Chandra Shekhar was a member of Rajya Sabha from 1962 to 1977, 1962 to 1968 as an independent supported by Socialist Party and later as member of Congress. He was jailed during the Emergency. After his release from jail in 1977, he joined Janata Party. He was elected to Lok Sabha from Ballia (Lok Sabha constituency) as a member of various incarnations of Janata Party in 1977, 1980, 1989, 1991, 1996, 1998, 1999, and 2004. He lost that seat only once in that span, in 1984 election. After his death, his son Neeraj Shekhar won the ensuing by-poll in 2008.

Other Ministries

Minister of Information and Broadcasting (1990-1991)
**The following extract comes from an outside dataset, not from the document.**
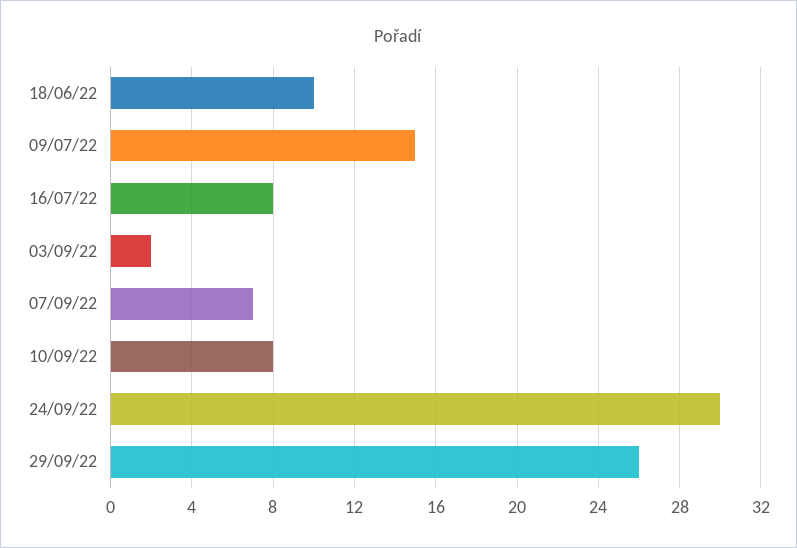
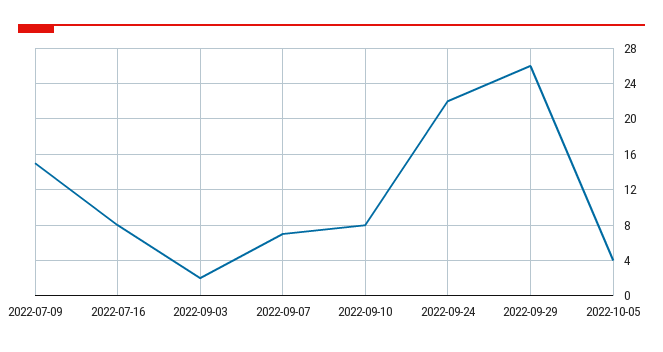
18/06/22: 10 -> none
24/09/22: 30 -> 22
2022-10-05: none -> 4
Chandra Shekhar remained the Minister of Information and Broadcasting from 21 November 1990 to 21 June 1991 from Samajwadi Janata Party (Rashtriya) and at that time he was himself the Prime Minister of India.[27] He was preceded by V. P. Singh and succeeded by P. V. Narasimha Rao to the position after he resigned from the position of Prime Minister due to loss of support of the alliances.[28]

Minister of Home Affairs (1990-1991)

Like the Minister of I and B, he remained Minister of Home Affairs for the time period of 7 months. He was himself the Prime Minister at that time and was preceded by Mufti Mohammad Sayeed and succeeded by Shankarrao Chavan of Indian National Congress.[29]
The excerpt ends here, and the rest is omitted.